I don't curse or use profanity to be honest ,not even in dire cases when I want to expel my frustration out because first of all its against my principles ,secondly I can get my work done without using those words and finally I don't want to cheap my thoughts and language using those words .


----------



## Dao (Sep 13, 2013)

Wait. Does _Bob Saget_ count as coarse language?


----------



## electricky (Feb 18, 2011)

Rarely/never. I make sure to only make regular use of silly mock-swears to color my vocabulary in case they were to slip in front of family or at a crowded playground or something. I have no problem with using them though if the situation calls for it.


----------



## GranChi (Jun 16, 2013)

If I had to guess. I'd say the types most likely to swear would probably be the EP's, and least likely to swear would probably be the ISJ's.


----------



## Pendit76 (Jul 31, 2013)

I swear all the damn time. I think swearing, like using advanced language, adds color and voice to your writing. I won't ever swear when writing an academic paper, but you better fucking believe I swear in other online settings. I mean shit, it's just something I do unconsciously. I will often use the derogatory curse words like "bitch" or "cunt", but it's usually just for effect. 

Here's an example:

Me: "Hey man, so I saw you were talking to that bitch, Suzy Generic today."

Friend: "Yeah, she's pretty cool. Why you care?"

Me: "Just curious. I don't give a fuck you talk to."

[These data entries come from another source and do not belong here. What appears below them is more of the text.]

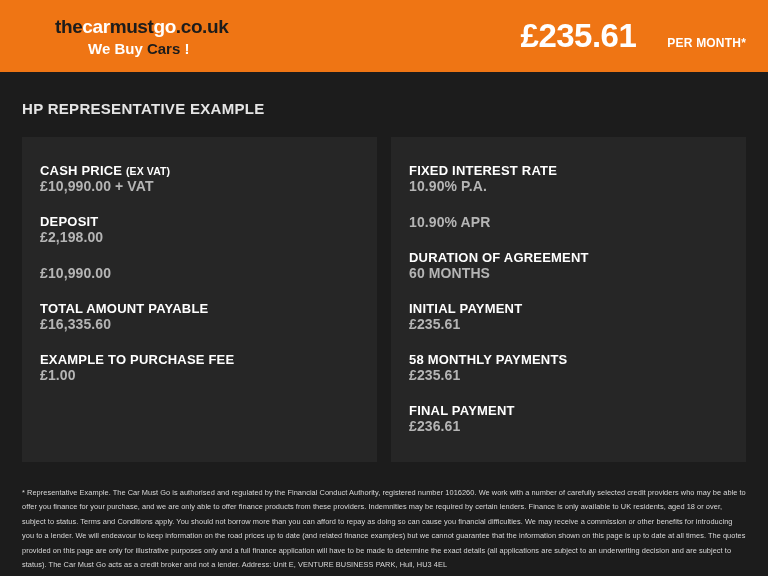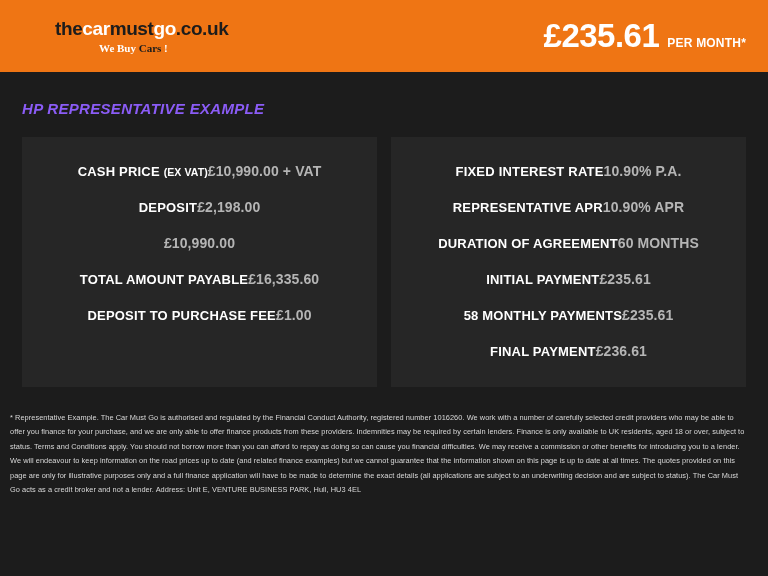"We Buy Cars !" .logo-sub { font-family: Liberation Serif, serif -> none; font-size: 11px -> 15px; margin-left: 44px -> 33px }
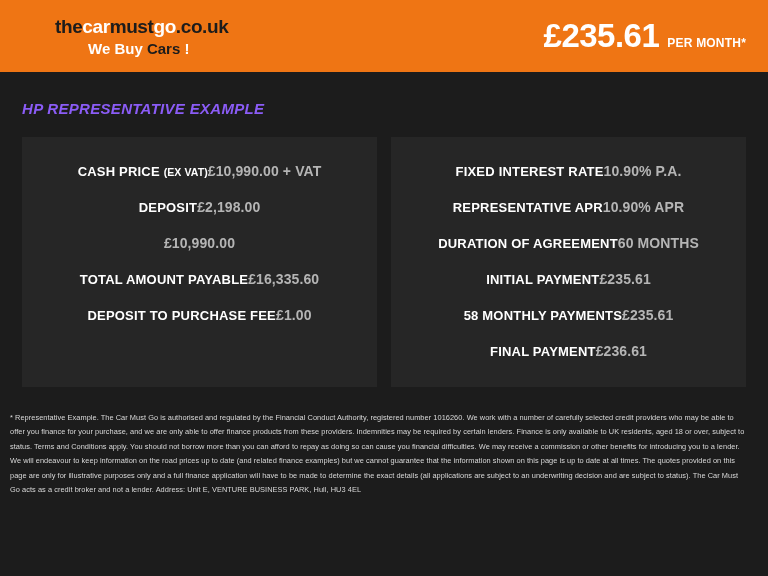"PER MONTH*" .price-period { margin-left: none -> 23px }
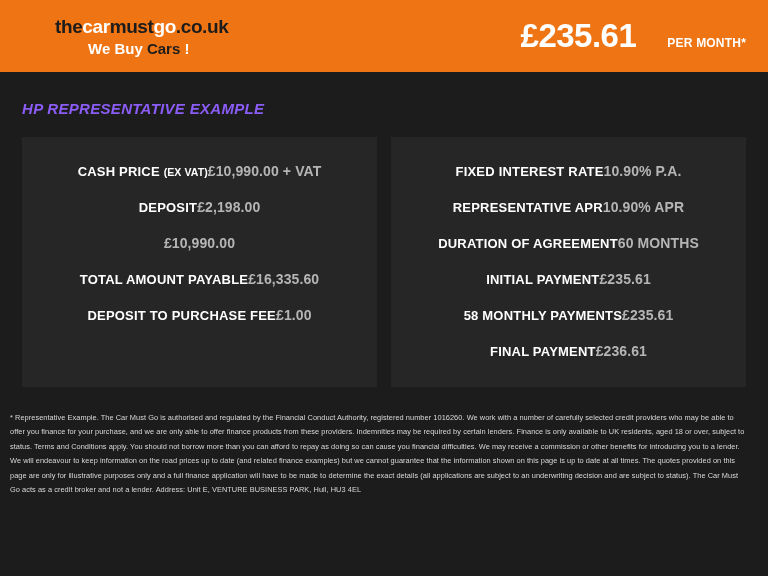"HP REPRESENTATIVE EXAMPLE" .title { color: #8b5cf6 -> #e5e5e5; font-style: italic -> none }
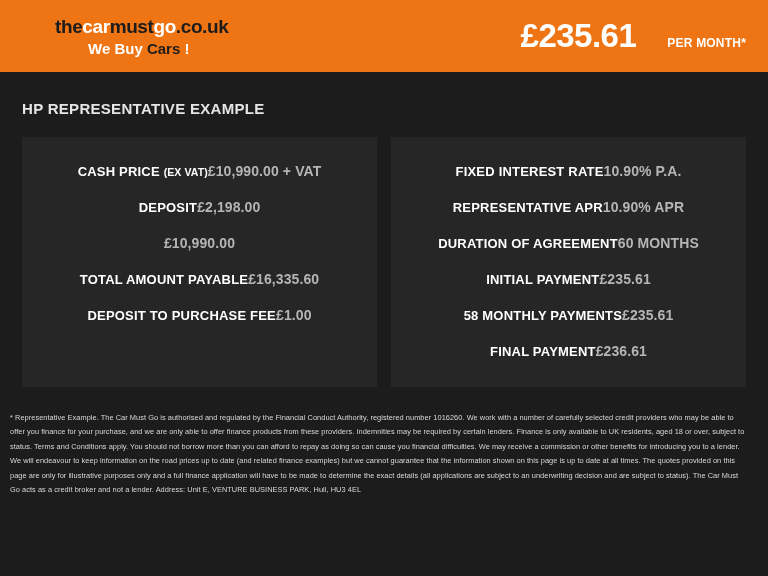"CASH PRICE (EX VAT)" .row { flex-direction: none -> column; justify-content: center -> space-between }
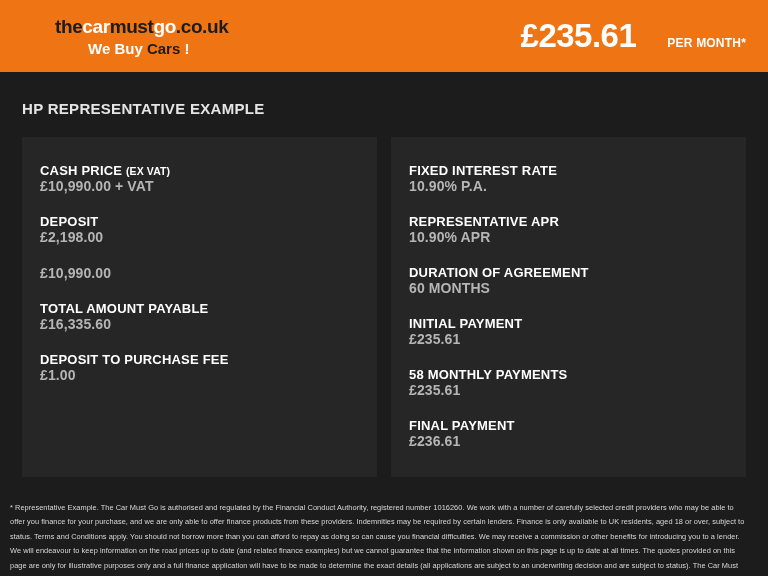"REPRESENTATIVE APR" div.row-label { html: <div>REPRESENTATIVE APR</div> -> none }
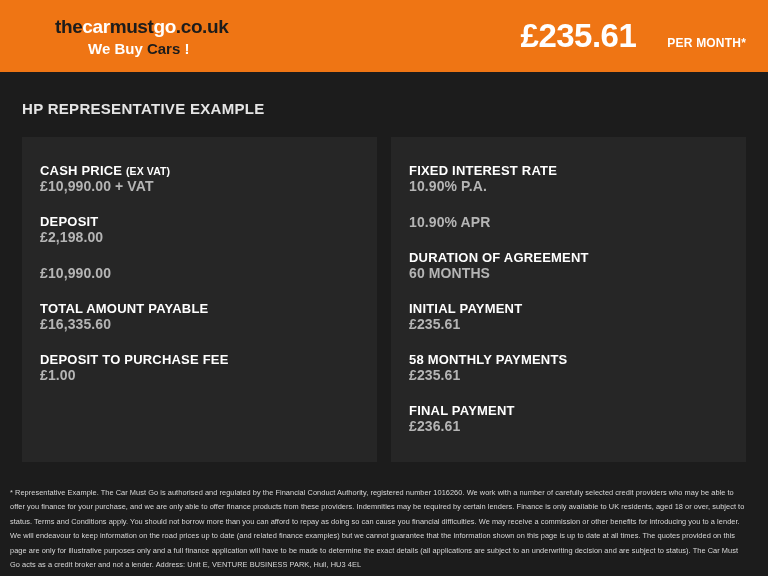"DEPOSIT TO PURCHASE FEE" div.row-label { text: DEPOSIT -> EXAMPLE }
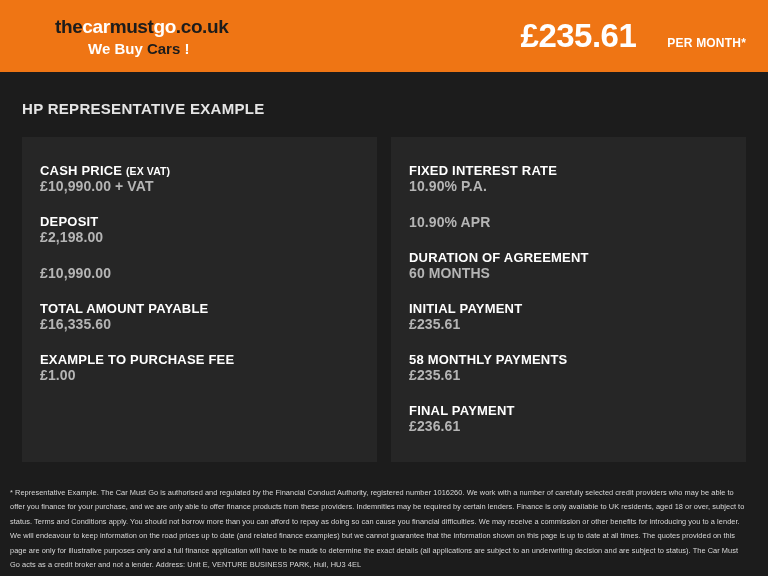"* Representative Example. The Car" .disclaimer { padding: 24px 22px 0 10px -> 24px 22px 0 22px }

I find swearing kind of stupid though--it's paradoxical. I find when I swear I sound more uneducated, but when I use advanced English, and start using semicolons all the time, I sound like a pretentious tool. It's a fine line.


----------



## monemi (Jun 24, 2013)

Pendit76 said:


> I swear all the damn time. I think swearing, like using advanced language, adds color and voice to your writing. I won't ever swear when writing an academic paper, but you better fucking believe I swear in other online settings. I mean shit, it's just something I do unconsciously. I will often use the derogatory curse words like "bitch" or "cunt", but it's usually just for effect.
> 
> Here's an example:
> 
> ...


My mother's side of the family don't swear, my father's side swear constantly. A large chunk of my childhood was spent in the family business, the pub. Only school teachers told me off for swearing. I don't swear a lot, but I swear whenever and wherever I think it. This is why I didn't do well working reception at one point. Luckily, employers find it amusing. It works with a London/RP mix accent.


----------



## Gables (Jan 6, 2012)

Pendit76 said:


> I find swearing kind of stupid though--it's paradoxical. I find when I swear I sound more uneducated, but when I use advanced English, and start using semicolons all the time, I sound like a pretentious tool. It's a fine line.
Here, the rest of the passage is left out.